WWII Veteran Reflects on Legacy

Henry Arrowood, a 101-year-old WWII veteran and the last surviving member of the Gaston County WWII Last Man Club, shares his reflections on his wartime experiences and the enduring impact of those who served. Only 1% of the 16.4 million Americans who served in WWII are still alive, highlighting the importance of remembering their sacrifices. Arrowood's story is a poignant reminder of the legacy and patriotism of the Greatest Generation. (FOX 8)

Shelane Etchison Joins 9th Congressional District Race

Shelane Etchison, the first person in North Carolina to qualify as an Independent for a congressional general election, will compete against six-term incumbent Richard Hudson and Democrat Nigel Bristow in the newly drawn 9th Congressional District. The district encompasses parts of Cumberland, Hoke, Moore, Randolph, Chatham, Guilford, and Alamance counties. Etchison, a former US Army member, discussed her motivations, congressional division, the Trump verdict, and abortion rights with CBS 17's Russ Bowen. (CBS 17)

New Political Parties Aim for North Carolina Ballot Access

North Carolina voters may see new options on the fall ballot as three aspiring political parties—We The People Party, Justice For All Party of NC, and the Constitution Party of North Carolina—have submitted over 13,865 required signatures to gain ballot access. While the State Board of Elections reviews the petitions, these parties could influence the presidential election, with the Constitution Party drawing conservative voters, the Justice for All Party supporting Cornel West, and the We the People Party backing Robert F. Kennedy Jr. Recent polling suggests these third-party entries might have a balanced impact on both major parties. (Carolina Journal)

Organization Linked to Democrats Targets Third-Party Petitions in North Carolina

North Carolina voters who signed petitions to support third-party presidential candidates Robert F. Kennedy Jr. and Cornel West received text messages from Clear Choice Action, questioning their decision and asking them to complete a survey. These texts have raised concerns among the parties' supporters about efforts to disqualify them from the ballot. Clear Choice Action, linked to Democratic interests, claims to ensure accountability in the petition process. Similar tactics were used against the Green Party in 2022, which led to legal battles and eventual ballot recognition.
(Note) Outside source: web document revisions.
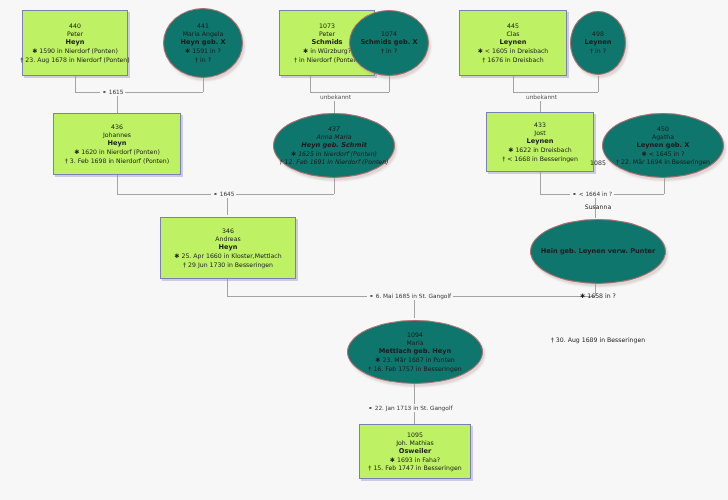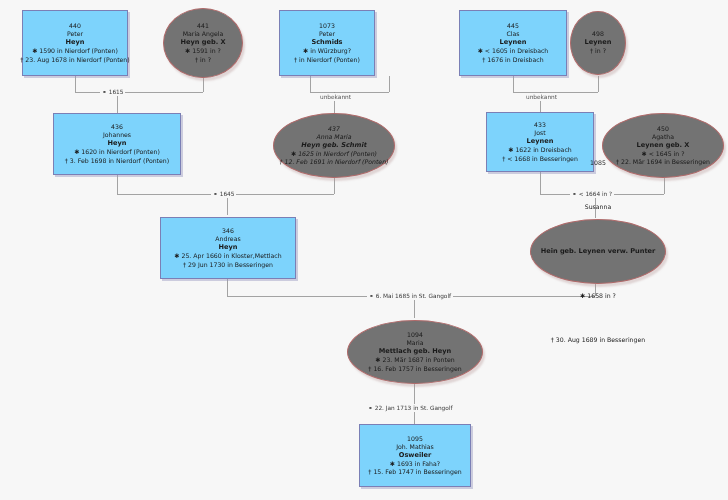"Heyn" .node.male { background: #7dd3fc -> #bef264 }
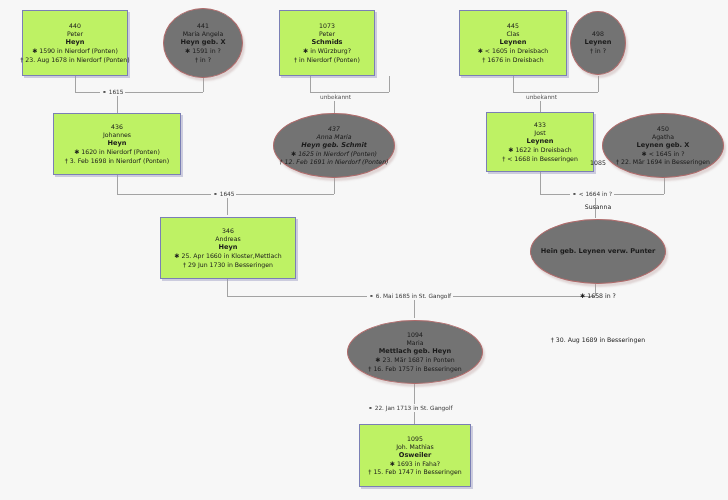"Heyn geb. X" .node.female { background: #737373 -> #0f766e }
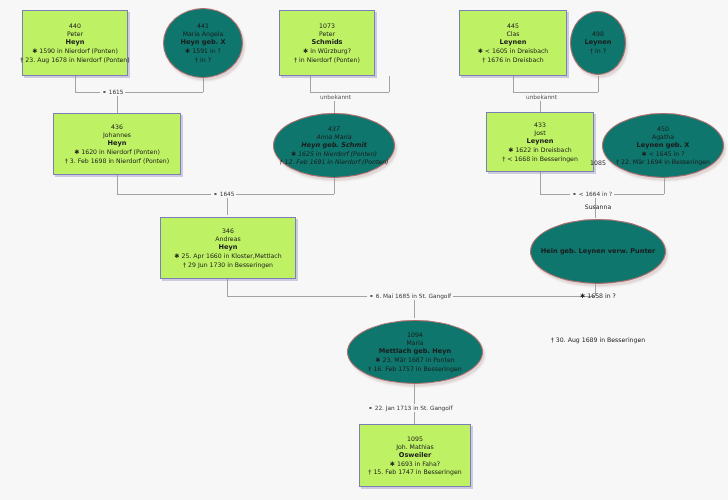"Schmids geb. X" div.node { html: none -> <div> <div>1074</div> <div>Schmids geb. X</div> <div>† in ?</div> </div> }
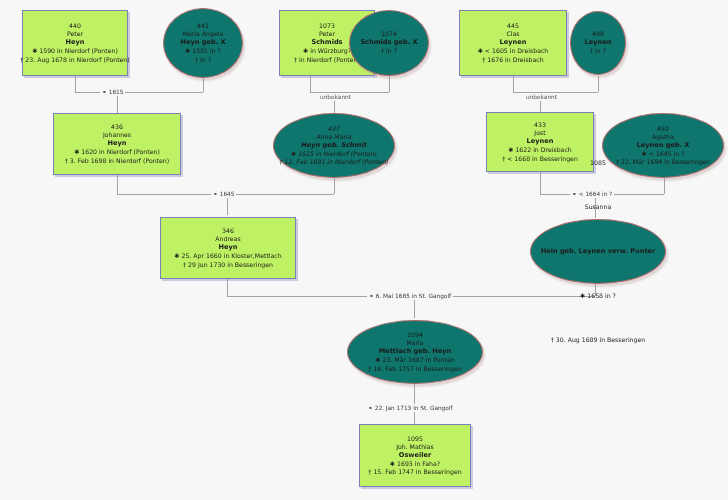"Osweiler" div.node { height: 63px -> 55px }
The State Board of Elections is reviewing the petitions for the new parties. (News & Observer)

North Carolina Advances Constitutional Amendment to Limit Voting to U.S. Citizens

North Carolina Republican legislators are pushing a constitutional amendment to ensure only U.S. citizens can vote in state elections, altering existing language that already restricts voting to U.S.-born or naturalized citizens aged 18 and older. The proposal, which follows similar moves in at least six other states, needs approval from the House and Senate before going to voters in November. Critics argue the measure is unnecessary, pointing to existing laws and a lack of significant evidence of noncitizen voting. (ABC 11)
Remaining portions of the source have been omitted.